Task to complete:
Copy every line from the one that holds "none -> <div>上島諸島上水道事業推進協議会を設立。</div>" to the end of the records below, exactly and with nothing else, but without any pictures.

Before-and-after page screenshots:
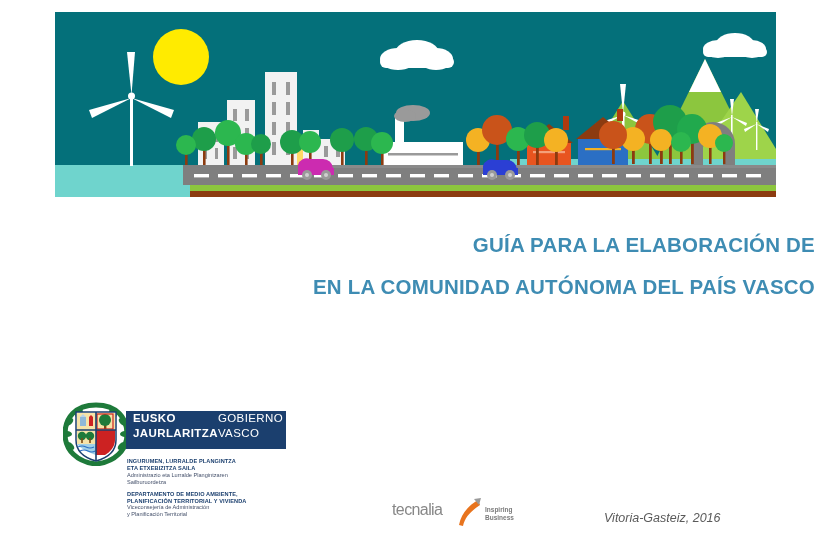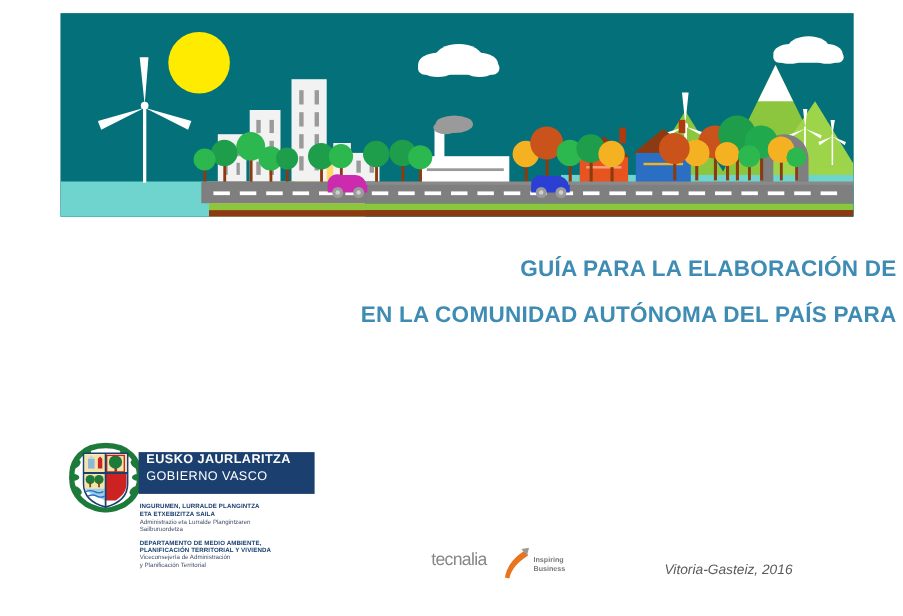"EN LA COMUNIDAD AUTÓNOMA DEL" div.title-line { text: PARA -> VASCO }
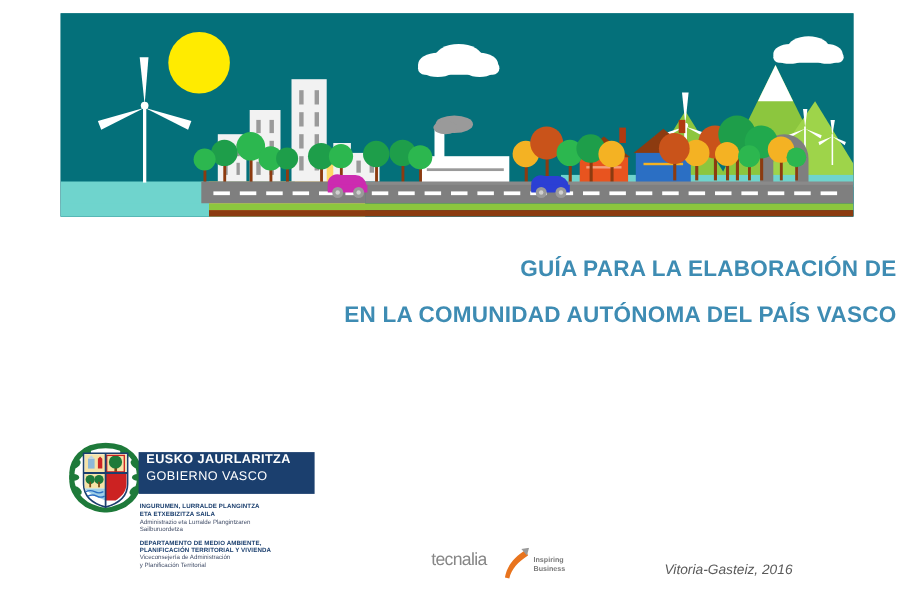"EUSKO JAURLARITZA" div { flex-direction: column -> none }
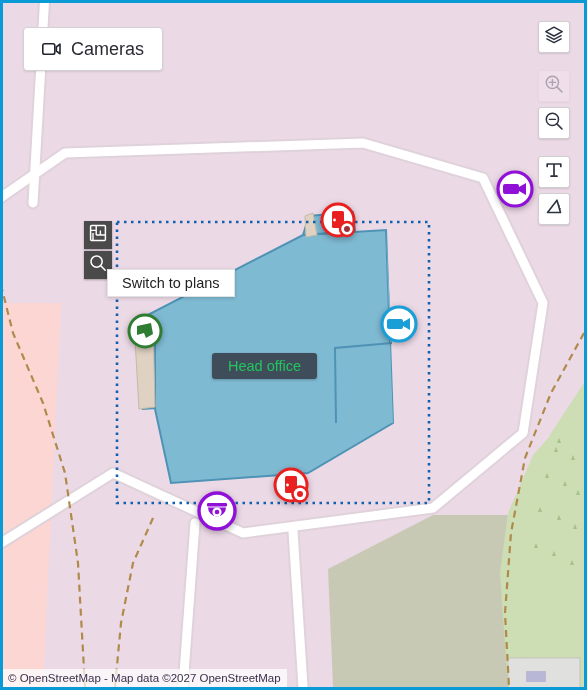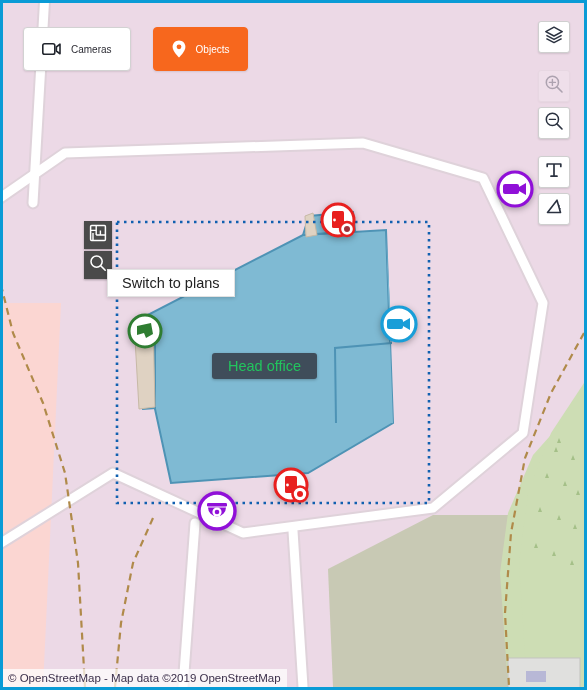"Cameras" .tab { font-size: 10px -> 18px }
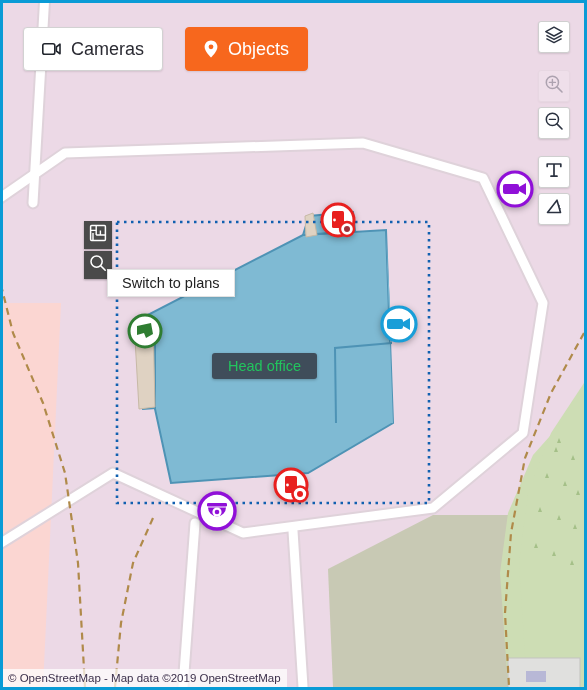"Objects" div.tab { html: <div> <span> <svg> <path></path> <circle></circle> </svg> </span> <span>Objects</span> </div> -> none }
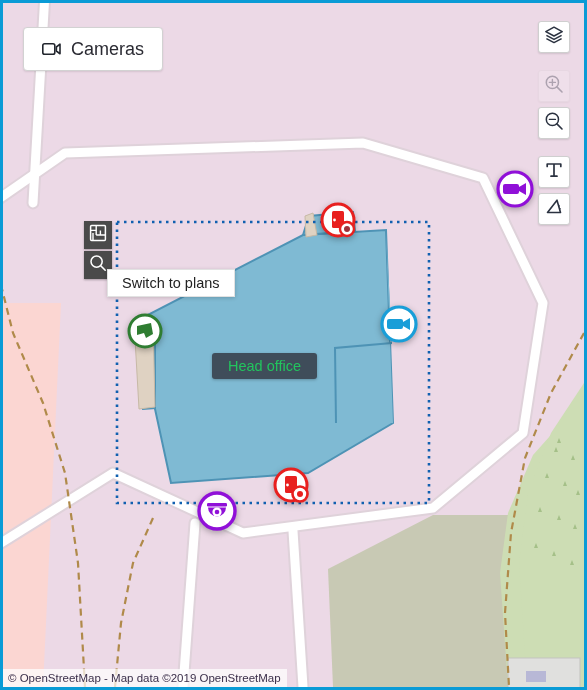"© OpenStreetMap - Map data" div { text: 2019 -> 2027 }
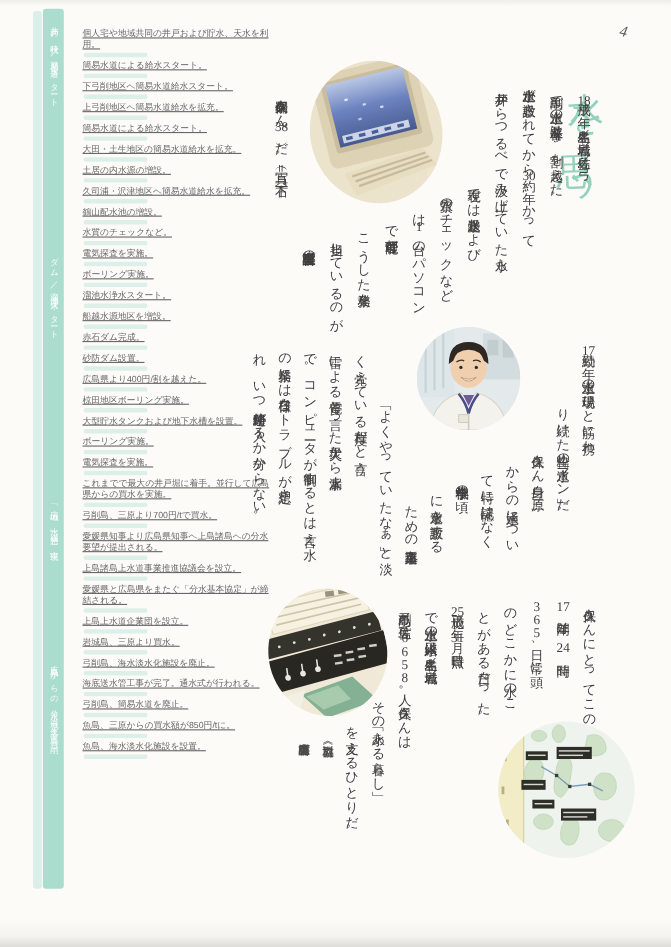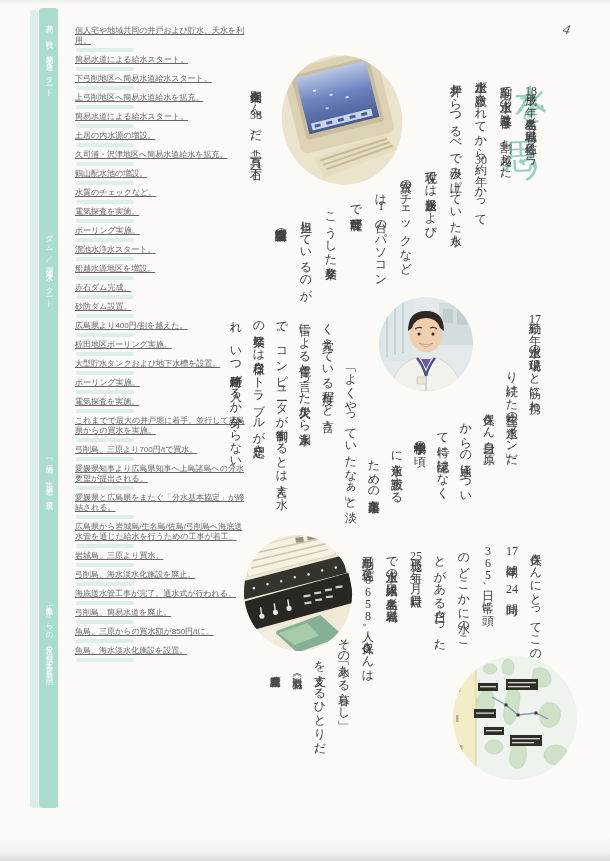"大田・土生地区の簡易水道給水を拡充。" div.t-entry { html: none -> <div>大田・土生地区の簡易水道給水を拡充。</div> }
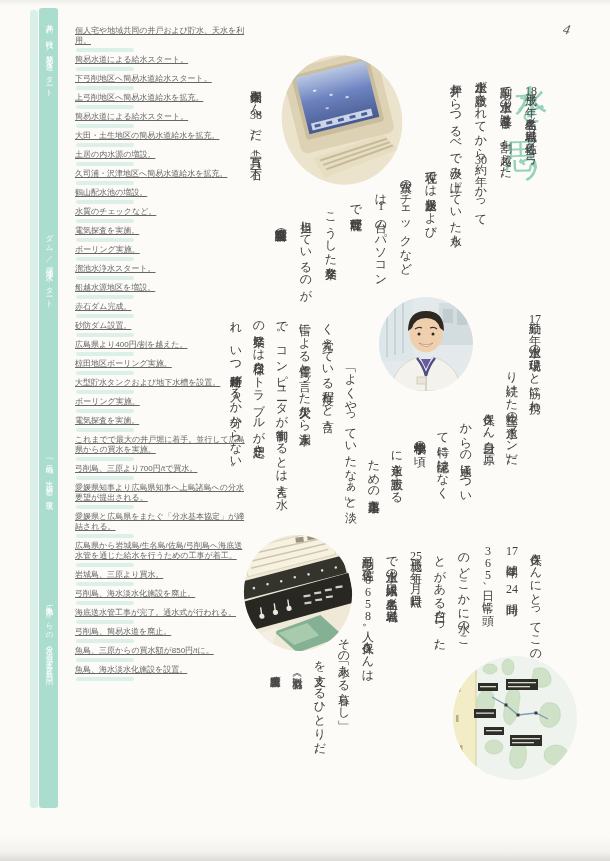"上島諸島上水道事業推進協議会を設立。" div.t-entry { html: none -> <div>上島諸島上水道事業推進協議会を設立。</div> }
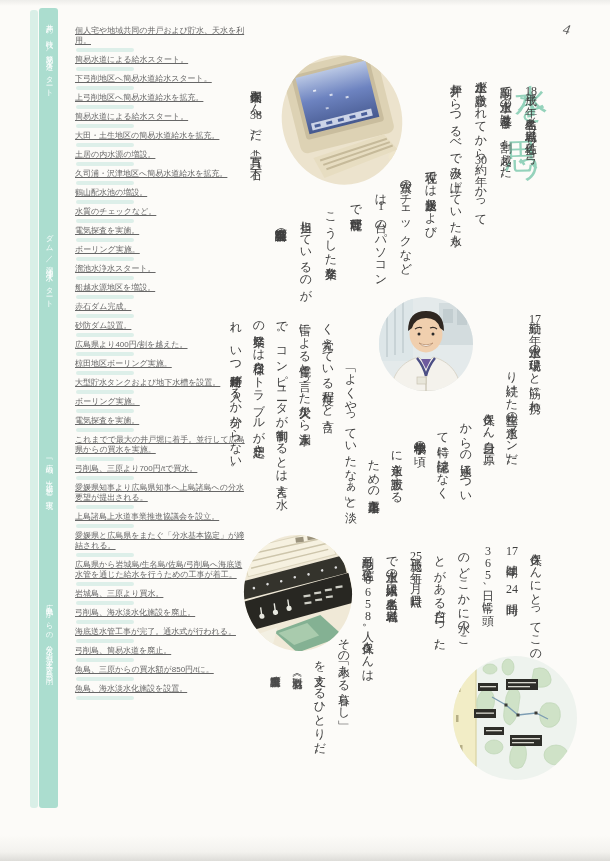"上島上水道企業団を設立。" div.t-entry { html: none -> <div>上島上水道企業団を設立。</div> }
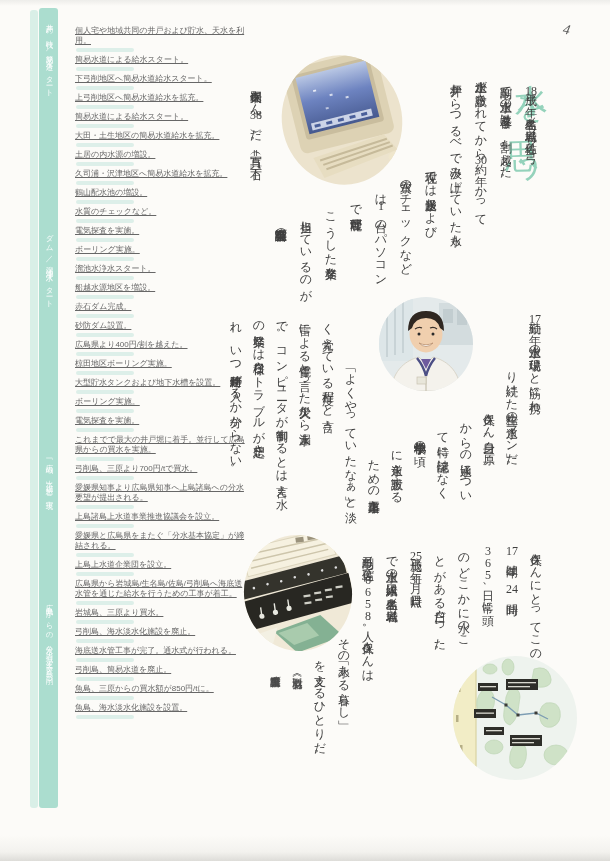"広島県から岩城島/生名島/佐島/弓削島へ海底送水管を通じた給水を行うための工事が" div.t-entry { html: <div>広島県から岩城島/生名島/佐島/弓削島へ海底送水管を通じた給水を行うための工事が着工。</div> -> none }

Result for this task:
"上島諸島上水道事業推進協議会を設立。" div.t-entry { html: none -> <div>上島諸島上水道事業推進協議会を設立。</div> }
"上島上水道企業団を設立。" div.t-entry { html: none -> <div>上島上水道企業団を設立。</div> }
"広島県から岩城島/生名島/佐島/弓削島へ海底送水管を通じた給水を行うための工事が" div.t-entry { html: <div>広島県から岩城島/生名島/佐島/弓削島へ海底送水管を通じた給水を行うための工事が着工。</div> -> none }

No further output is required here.